**REQUIRED WORK:** Look through the records below and collect all lines that hold the string "important".

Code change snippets
---------------

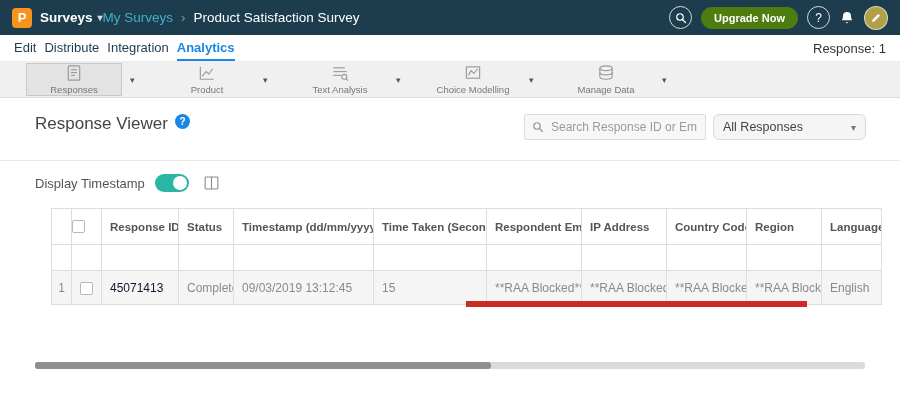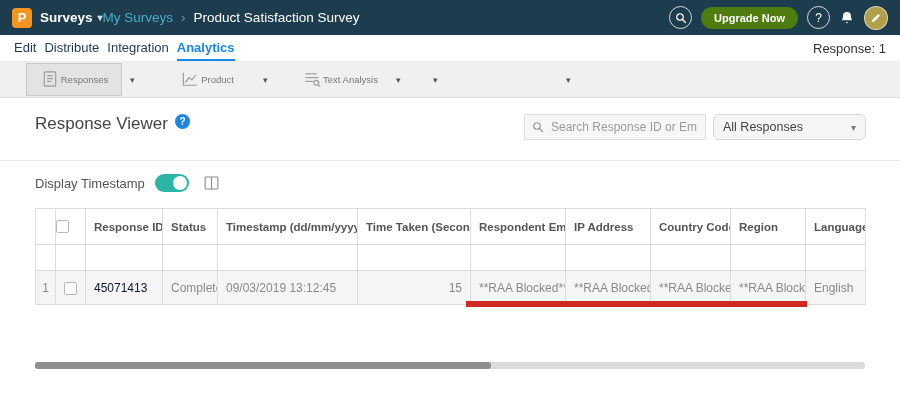--- a/index.html
+++ b/index.html
@@ -33,21 +33,21 @@
         align-items:center;gap:8px;padding:0 14px;border-bottom:1px solid #ececec}
   .tab{font-size:13px;color:#1c3b52;cursor:pointer;height:100%;display:flex;align-items:center;
        border-bottom:2px solid transparent;font-weight:500;text-decoration:none}
   .tab.active{color:#1a87e5;border-bottom-color:#1a87e5;font-weight:600}
   .response-count{margin-left:auto;font-size:13px;color:#333}
 
   
   .ribbon{position:absolute;top:62px;left:0;right:0;height:36px;background:#f0f0f0;
           border-bottom:1px solid #dcdcdc;display:flex;align-items:center;padding-left:26px}
   .ribbon-group{display:flex;align-items:center;width:133px}
-  .ribbon-item{width:96px;height:33px;display:flex;flex-direction:row;align-items:center;
+  .ribbon-item{width:96px;height:33px;display:flex;flex-direction:column;align-items:center;
                justify-content:center;gap:1px;cursor:pointer;border:1px solid transparent}
   .ribbon-item.active{background:#e3e3e3;border-color:#c9c9c9}
   .ribbon-label{font-size:9.5px;color:#777}
   .ribbon-caret{font-size:9px;color:#555;margin-left:8px;cursor:pointer}
 
   
   .content{position:absolute;top:98px;left:0;right:0;bottom:0;background:#fff}
   .viewer-head{position:absolute;top:16px;left:35px;right:34px;height:28px;display:flex;}
   .page-title{font-size:17px;color:#444;font-weight:400;margin:0}
   .help-badge{width:15px;height:15px;border-radius:50%;background:#1a87e5;color:#fff;font-size:10px;
@@ -64,30 +64,30 @@
   .dd-caret{color:#777;font-size:10px}
   .divider{position:absolute;top:62px;left:0;right:0;height:1px;background:#e8e8e8}
 
   .display-row{position:absolute;top:75px;left:35px;display:flex;align-items:center;gap:10px;height:20px}
   .dq-label{font-size:13px;color:#555}
   .toggle{width:34px;height:18px;border-radius:9px;background:#2ab5a5;position:relative;cursor:pointer;display:inline-block}
   .toggle::after{content:"";position:absolute;right:2px;top:2px;width:14px;height:14px;border-radius:50%;background:#fff}
   .flip-btn{background:none;border:none;padding:0;margin-left:4px;cursor:pointer;display:flex}
 
   
-  .table-wrap{position:absolute;top:110px;left:35px;width:825px}
+  .table-wrap{position:absolute;top:110px;left:51px;width:825px}
   .grid{border-collapse:collapse;table-layout:fixed;width:830px;background:#fff}
   .grid th,.grid td{border:1px solid #ddd;padding:0 8px;overflow:hidden;white-space:nowrap}
   .hdr th{height:36px;font-size:11.5px;color:#555;text-align:left;font-weight:700;background:#fff}
   .filter-row td{height:26px;background:#fff}
   .data-row td{height:34px;background:#f5f5f5;color:#8a8a8a;font-size:12px}
   .c-idx{text-align:center;padding:0 2px !important;font-size:11px;color:#999}
   .c-chk{text-align:center;padding:0 !important}
   .id-link{color:#0f172a;cursor:pointer;text-decoration:none}
-  .num{text-align:right}
+  .num{}
   input.cbx{appearance:none;-webkit-appearance:none;width:13px;height:13px;border:1px solid #b8b8b8;
             border-radius:2px;background:#fff;margin:0;vertical-align:middle;cursor:pointer}
 
   .red-bar{position:absolute;top:203px;left:466px;width:341px;height:6px;background:#ce2a24}
 
   .hscroll{position:absolute;top:264px;left:35px;width:830px;height:7px;background:#dbdbdb;border-radius:3px;cursor:pointer}
   .hthumb{position:absolute;left:0;top:0;width:456px;height:7px;background:#8f8f8f;border-radius:3px;cursor:grab}
 </style>
 </head>
 <body>
@@ -166,23 +166,38 @@
           <line x1="3" y1="8" x2="17" y2="8"></line>
           <line x1="3" y1="12" x2="11" y2="12"></line>
           <circle cx="14.5" cy="13.5" r="2.6"></circle>
           <line x1="16.5" y1="15.5" x2="18.5" y2="17.5"></line>
         </svg>
       <span class="ribbon-label">Text Analysis</span>
     </div>
     <span class="ribbon-caret">▾</span>
   </div>
   <div class="ribbon-group">
-    <span class="ribbon-caret">▾</span>
-  </div>
-  <div class="ribbon-group">
+    <div class="ribbon-item">
+      <svg width="20" height="19" viewBox="0 0 20 20" fill="none" stroke="#9a9a9a" stroke-width="1.2">
+          <rect x="3" y="3" width="14" height="12"></rect>
+          <polyline points="5 12 8 7 11 10 15 5"></polyline>
+        </svg>
+      <span class="ribbon-label">Choice Modelling</span>
+    </div>
+    <span class="ribbon-caret">▾</span>
+  </div>
+  <div class="ribbon-group">
+    <div class="ribbon-item">
+      <svg width="20" height="19" viewBox="0 0 20 20" fill="none" stroke="#9a9a9a" stroke-width="1.2">
+          <ellipse cx="10" cy="4.5" rx="6.5" ry="2.5"></ellipse>
+          <path d="M3.5 4.5v9c0 1.4 2.9 2.5 6.5 2.5s6.5-1.1 6.5-2.5v-9"></path>
+          <path d="M3.5 9c0 1.4 2.9 2.5 6.5 2.5S16.5 10.4 16.5 9"></path>
+        </svg>
+      <span class="ribbon-label">Manage Data</span>
+    </div>
     <span class="ribbon-caret">▾</span>
   </div>
 </div>
 
 <main class="content">
 
   <div class="viewer-head">
     <h1 class="page-title">Response Viewer</h1>
     <span class="help-badge">?</span>
     <div class="vh-spacer"></div>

---------------

**ANSWER FOR THE TASK:**
   .c-idx{text-align:center;padding:0 2px !important;font-size:11px;color:#999}
   .c-chk{text-align:center;padding:0 !important}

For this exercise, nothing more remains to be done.